However, the present invention is not limited to combustion control devices, but is more generally considered as a data transmission/reception system between a base unit and a remote unit, such as the device disclosed in Japanese Patent Application Laid-open No. 10897/1983.

In the device disclosed in this publication, the microcomputer installed in the base unit itself detects data abnormalities in the data transfer and power supply lines, and detects data abnormalities generated by a specific remote unit. In this case, the power supply to the remote unit is cut off by operating a relay via the corresponding driver circuit.

<Problems to be Solved by the Invention> The above-mentioned conventional devices originally monitor data, and although it is possible to stop power supply if an abnormality occurs in the data transfer cycle, etc.
If a short circuit occurs in the data transfer/power supply line itself, this cannot be detected.

In addition, since the device that detects the abnormality is the microcomputer itself installed in the base unit, if an abnormality occurs in this, it is completely impossible to demonstrate the detection function, even for data abnormalities. Therefore, if a power supply short-circuit accident occurs, a serious and extremely dangerous situation may occur, which is a fatal drawback.

The present invention has been made in view of these points, and when an accident such as a short circuit occurs in the data transfer/power line, it is detected and promptly supplies power to the data transfer/power line. It is an object of the present invention to provide a remote control type combustion control device which can be shut off and can detect a short circuit accident regardless of an abnormality occurring in a microcomputer built in a base unit or a remote unit.

<Means for Solving the Problems> In order to achieve the above object, the present invention provides a remote control type combustion control device having the following configuration.

A base unit that directly controls combustion equipment,
A microcomputer is used to interconnect one or more remote units via a data transfer and power supply line to control the combustion equipment from a remote location, and to create and send/receive data to be carried on the data transfer line. A remote control combustion control device comprising a computer in each of the base unit and the remote unit; in the base unit and the remote unit, a digital pulse train is transmitted using a digital pulse train created by the microcomputer in each unit. A transmitter circuit that converts data into a transfer waveform suitable for superimposing data on the data transfer/power supply line, and a transfer waveform sent via the data transfer/power supply line and a transfer waveform output from its own transmitter circuit. The base unit is further provided with a receiving circuit that demodulates it into a digital pulse train to create received data and provides the received data to a microcomputer within its own unit; , comparing the transmission data given to the transmission circuit of the base unit with the reception data output from the reception circuit of the base unit, which demodulates the transfer waveform sent by the transmission circuit to the data transfer/power supply line; a power supply monitoring circuit that outputs a power cutoff signal when a difference is found between the transmitted data and the received data; and a power supply monitoring circuit that responds to the power cutoff signal from the power supply monitoring circuit;
A remote control combustion control device comprising: a power cutoff circuit that cuts off power supply to the remote unit via the transfer/power line.

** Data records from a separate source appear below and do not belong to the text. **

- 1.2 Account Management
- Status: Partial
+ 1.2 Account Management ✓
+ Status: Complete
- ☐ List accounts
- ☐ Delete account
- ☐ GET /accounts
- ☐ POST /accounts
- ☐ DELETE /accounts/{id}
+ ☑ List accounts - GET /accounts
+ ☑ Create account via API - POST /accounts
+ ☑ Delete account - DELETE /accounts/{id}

<Operations and Effects> In the remote control type combustion control device of the present invention,
First, a transmitter circuit and a receiver circuit are provided in the base unit as hardware separate from the microcomputer in the base unit.

The transmitter circuit converts transmit data in the form of a digital pulse train output from the microcomputer into a waveform suitable for transfer, for example, as shown in FIG. 5 above.

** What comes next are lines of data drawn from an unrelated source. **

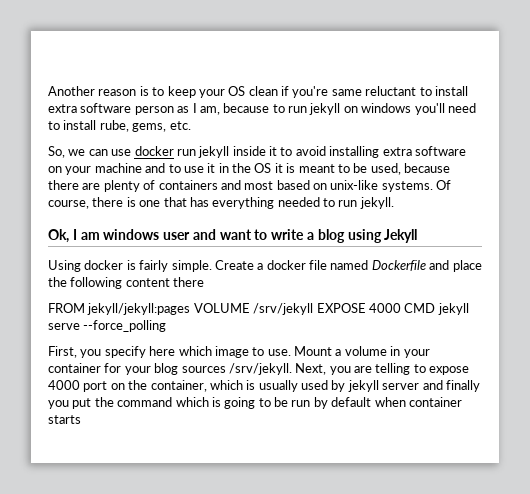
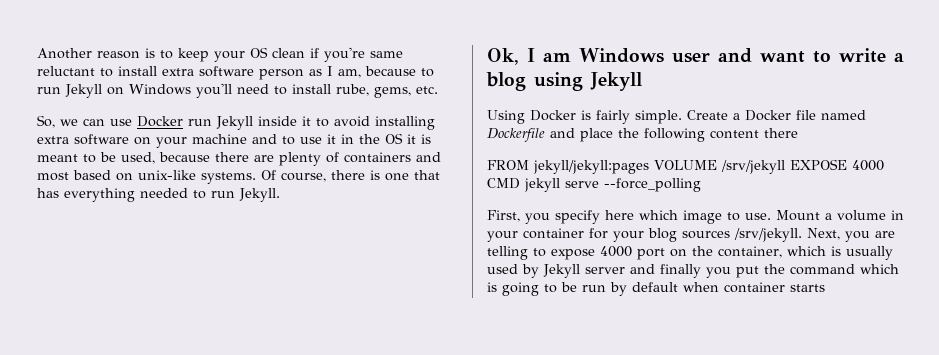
- Another reason is to keep your OS clean if you're same reluctant to install extra software person as I am, because to run jekyll on windows you'll need to install rube, gems, etc.
+ Another reason is to keep your OS clean if you're same reluctant to install extra software person as I am, because to run Jekyll on Windows you'll need to install rube, gems, etc.
- So, we can use docker run jekyll inside it to avoid installing extra software on your machine and to use it in the OS it is meant to be used, because there are plenty of containers and most based on unix-like systems.
+ So, we can use Docker run Jekyll inside it to avoid installing extra software on your machine and to use it in the OS it is meant to be used, because there are plenty of containers and most based on unix-like systems.
- Of course, there is one that has everything needed to run jekyll.
+ Of course, there is one that has everything needed to run Jekyll.
- Ok, I am windows user and want to write a blog using Jekyll
+ Ok, I am Windows user and want to write a blog using Jekyll
- Using docker is fairly simple.
+ Using Docker is fairly simple.
- Create a docker file named Dockerfile and place the following content there
+ Create a Docker file named Dockerfile and place the following content there
- Next, you are telling to expose 4000 port on the container, which is usually used by jekyll server and finally you put the command which is going to be run by default when container starts
+ Next, you are telling to expose 4000 port on the container, which is usually used by Jekyll server and finally you put the command which is going to be run by default when container starts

Conversely, the receiving circuit receives the transfer waveform transferred to the data transfer/power supply line, demodulates this into a digital pulse train corresponding to the transmitted data, and supplies this as received data to the microcomputer.

The receiving circuit is also capable of monitoring the transfer waveform output from the transmitting circuit within the base unit.

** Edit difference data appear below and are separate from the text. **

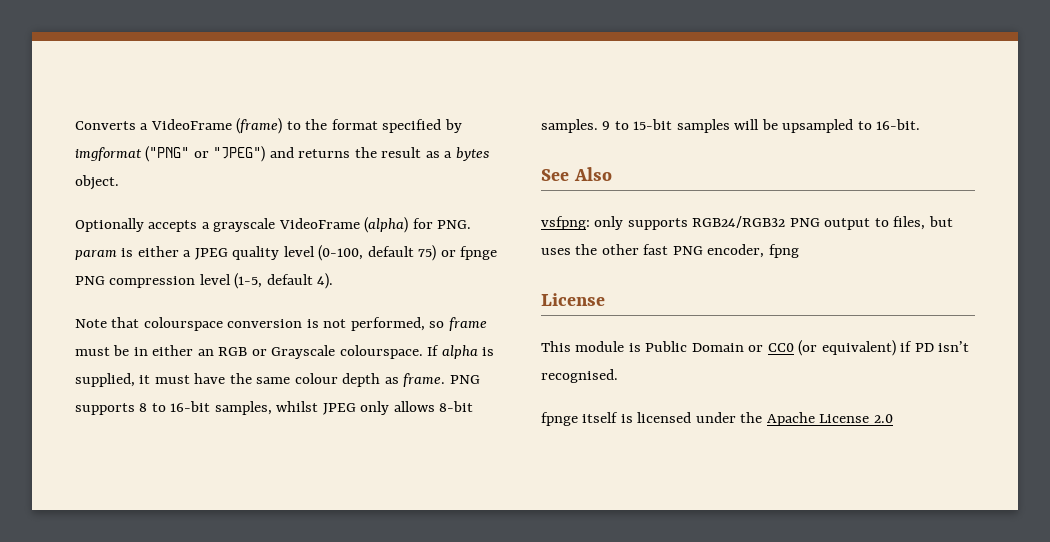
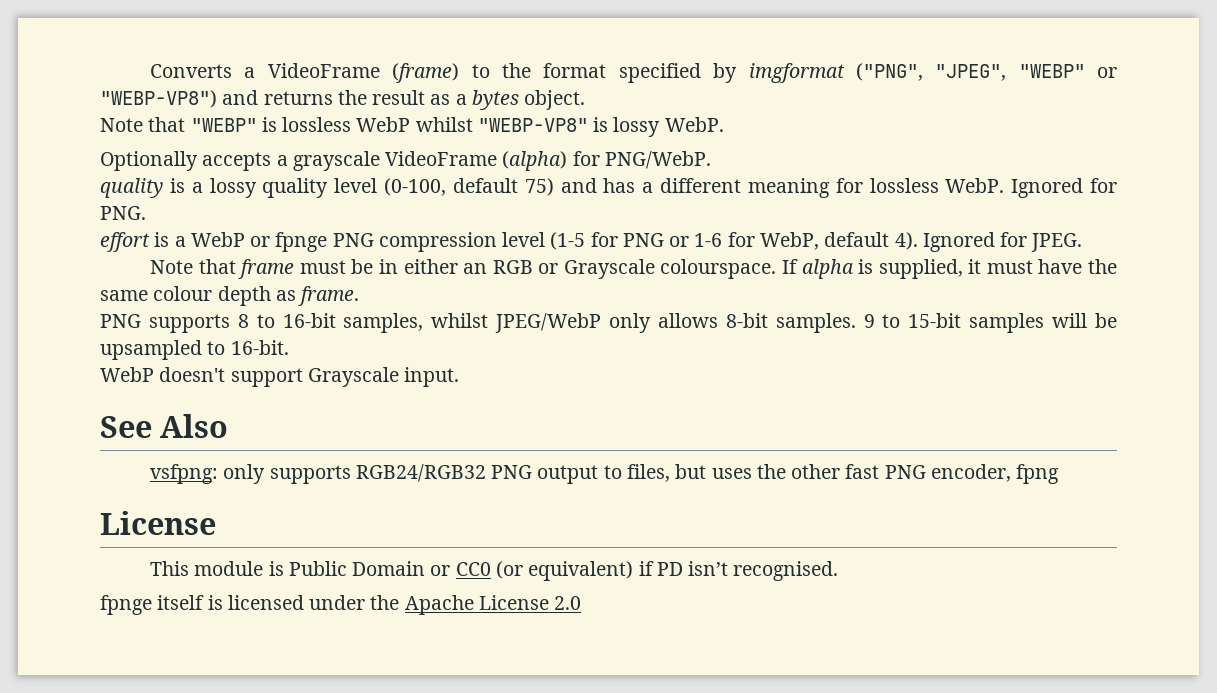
- Converts a VideoFrame (frame) to the format specified by imgformat ("PNG" or "JPEG") and returns the result as a bytes object.
+ Converts a VideoFrame (frame) to the format specified by imgformat ("PNG", "JPEG", "WEBP" or "WEBP-VP8") and returns the result as a bytes object.
+ Note that "WEBP" is lossless WebP whilst "WEBP-VP8" is lossy WebP.
- Optionally accepts a grayscale VideoFrame (alpha) for PNG. param is either a JPEG quality level (0-100, default 75) or fpnge PNG compression level (1-5, default 4).
- Note that colourspace conversion is not performed, so frame must be in either an RGB or Grayscale colourspace.
+ Optionally accepts a grayscale VideoFrame (alpha) for PNG/WebP.
+ quality is a lossy quality level (0-100, default 75) and has a different meaning for lossless WebP. Ignored for PNG.
+ effort is a WebP or fpnge PNG compression level (1-5 for PNG or 1-6 for WebP, default 4). Ignored for JPEG.
+ Note that frame must be in either an RGB or Grayscale colourspace.
- If alpha is supplied, it must have the same colour depth as frame. PNG supports 8 to 16-bit samples, whilst JPEG only allows 8-bit samples.
+ If alpha is supplied, it must have the same colour depth as frame.
+ PNG supports 8 to 16-bit samples, whilst JPEG/WebP only allows 8-bit samples.
+ WebP doesn't support Grayscale input.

Therefore, when the data transfer/power line is functioning normally and data is being transferred normally from the base unit to the remote unit,
The transmission data from the microcomputer given to the transmission circuit in the base unit and the reception data output by the reception circuit in the same base unit are as follows.
If we ignore the transfer time between the transmitting and receiving circuits (in practice,
(can be made extremely small), resulting in a temporally identical or similar pulse waveform sequence.

However, if an accident such as a short circuit occurs in the data transfer and power supply line, the transmission data output by the microcomputer may be outputted as a transfer waveform suitable for transmission via the transmission circuit, but if there is a line short circuit, the transmission data output by the microcomputer may be For example, since the receiving circuit cannot receive this transfer waveform, the received data output from the receiving circuit and the above-mentioned transmitted data are naturally different both in time and form. Generally, at this time, the received data is simply a series of constant potentials or constant logic.

Therefore, since the difference between the two data signals at a certain point in time can be easily determined using known and existing circuit technology, as stated in the summary above, when the microcomputer of the base unit transmits If a power supply monitoring circuit that makes such a determination is provided only in such cases, a power supply cutoff signal can be issued from now on.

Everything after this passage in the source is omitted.